Les premières, parmi lesquelles Bobigny, Pierrefitte, Pantin, Romainville, Villetaneuse et Tremblay-en-France, sont les parents pauvres de la médecine libérale. A peine mieux loties, les « sous-dotées » comprennent Aulnay, Saint-Denis, La Courneuve et Stains, selon les critères de la Mission régionale de santé*.

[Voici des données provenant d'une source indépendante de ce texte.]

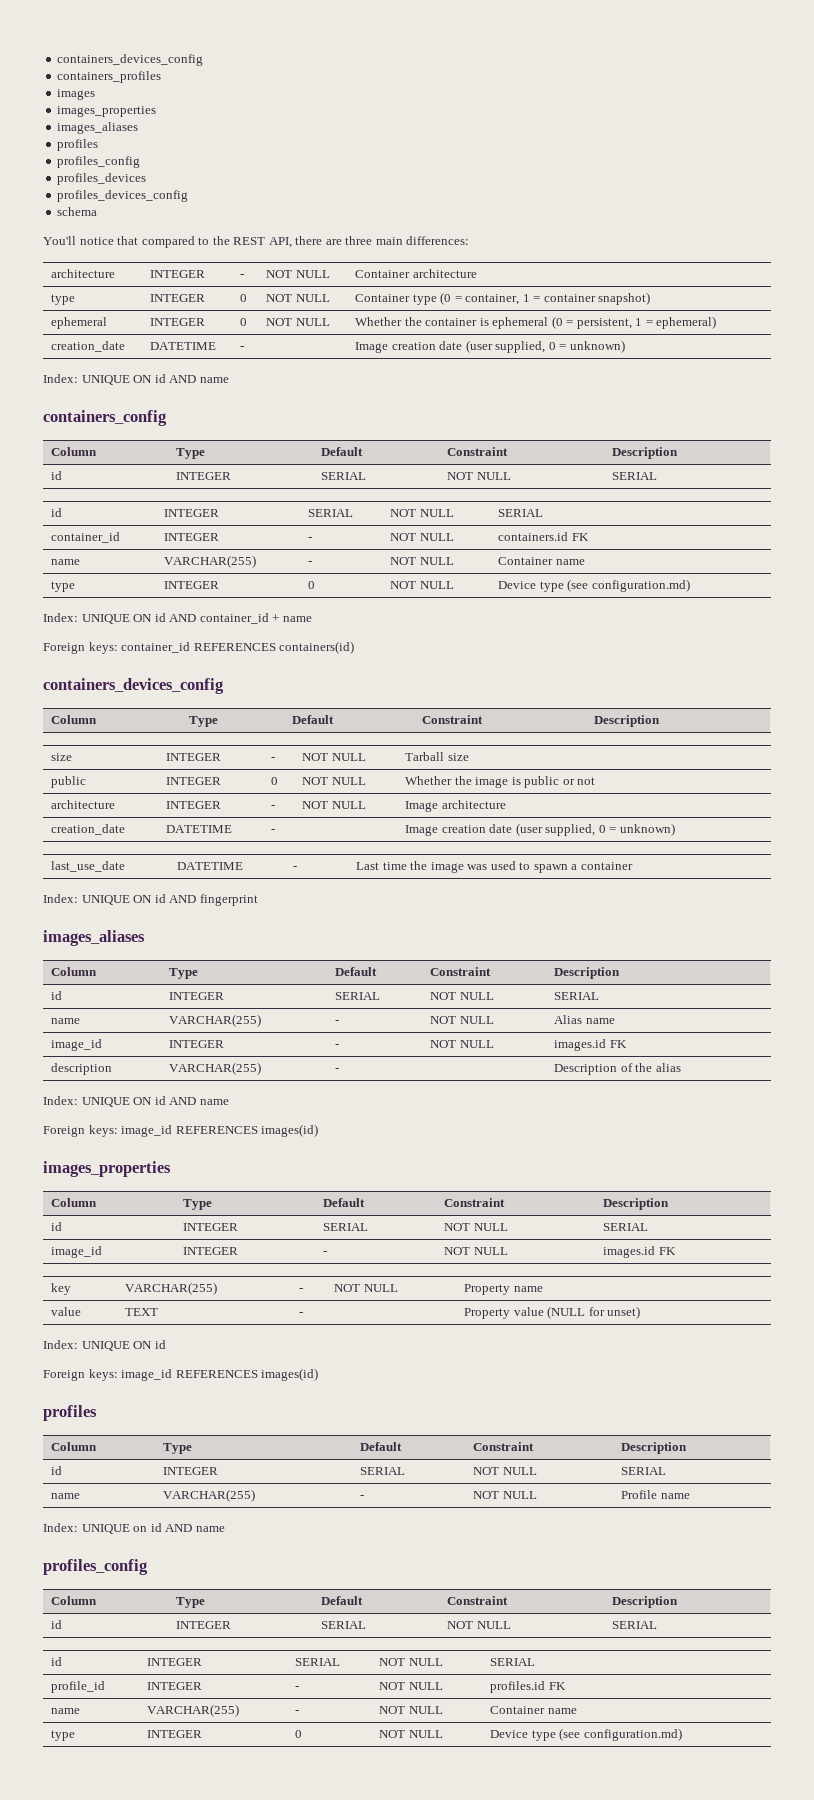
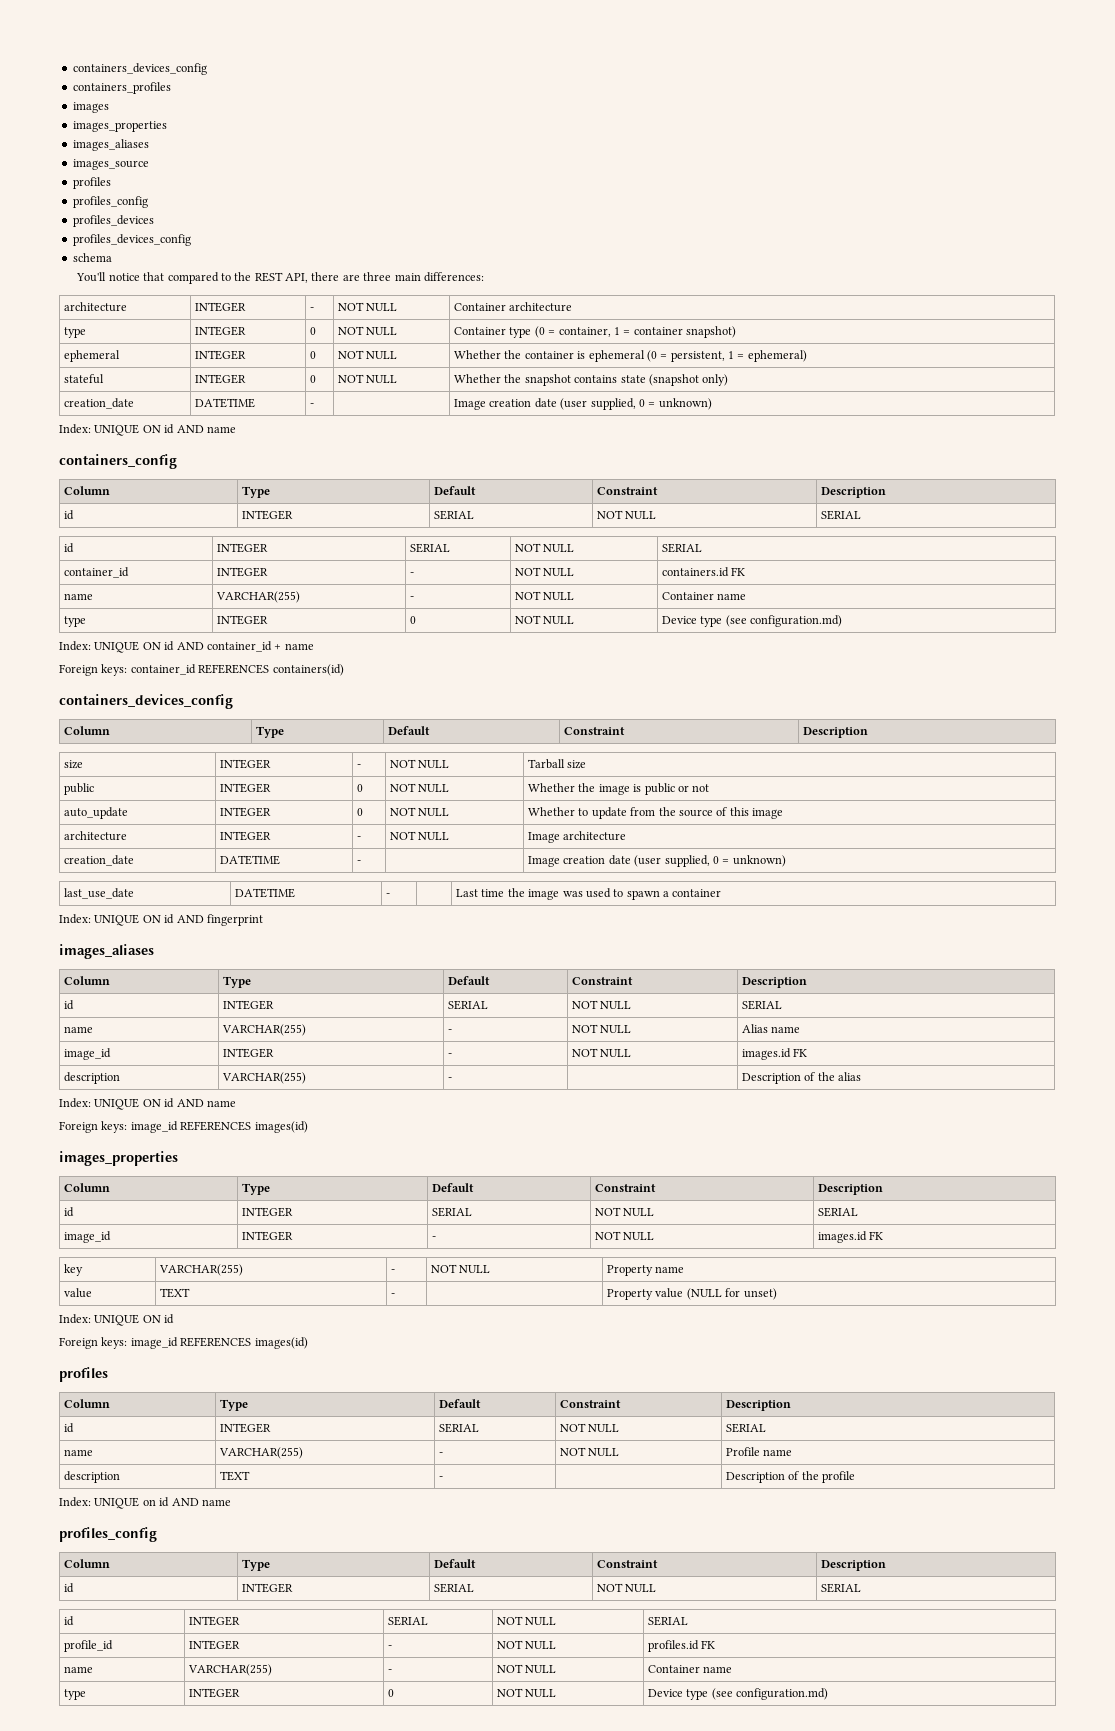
+ images_source
+ stateful | INTEGER | 0 | NOT NULL | Whether the snapshot contains state (snapshot only)
+ auto_update | INTEGER | 0 | NOT NULL | Whether to update from the source of this image
+ description | TEXT | - | | Description of the profile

A l’ordre départemental des médecins, on n’est pas surpris de cette dernière carte de la démographie médicale, pas plus que de l’échec relatif du bonus de 20 %. Cette mesure incitative entrée en vigueur début 2007 vise à attirer les praticiens dans les zones de désert médical et à promouvoir la permanence des soins.
 
Elargir les critères d’attribution
   
Un an et demi après la signature de l’accord entre l’assurance maladie et les principaux syndicats de libéraux, le « 20 % en plus », directement versé par la CPAM, a montré ses limites. Si la carotte a apporté une aide annuelle d’environ 20 000 € par médecin bénéficiaire, selon l’évaluation de la Sécurité sociale, elle n’a pas vraiment créé de vocations. « Sur un millier de médecins inscrits en Seine-Saint-Denis, elle n’a concerné que 21 praticiens », souligne le Dr Fellous, président de l’ordre départemental, pour qui les critères d’attribution retenus ne pouvaient pas faire de miracle. « Elle ne bénéficiait qu’aux médecins qui se regroupent, et à condition d’exercer dans l’une des zones recensées comme sous-médicalisées, rappelle-t-il. Or le regroupement est une démarche particulière, et les praticiens installés dans le département n’y sont pas forcément prêts. »
La preuve, une seule maison médicale s’est ouverte depuis 2007, dans le quartier de la Rose-des-Vents, à Aulnay. Et ce n’était pas un nouveau cabinet de groupe, mais un déménagement de trois médecins déjà associés ("A Aulnay, un regroupement réussi") .
Le bonus de 20 % est-il alors menacé ? A priori non, mais l’ordre départemental voudrait en faire profiter les médecins indépendants. « Cela aurait plus d’effet », pronostique le docteur Fellous, qui parle de « l’érosion lente, mais réelle » de la démographie médicale de Seine-Saint-Denis. « On inscrit une vingtaine de médecins nouveaux chaque mois, dont les trois quarts de salariés, notamment dans les hôpitaux, et un quart de libéraux. Mais chaque mois l’on compte aussi un libéral en moins… »

* Les missions régionales de santé, instituées par la loi de financement de la Sécurité sociale pour 2008, sont chargées de définir les zones rurales et urbaines où peuvent se justifier des dispositifs d’aide à l’installation des médecins libéraux.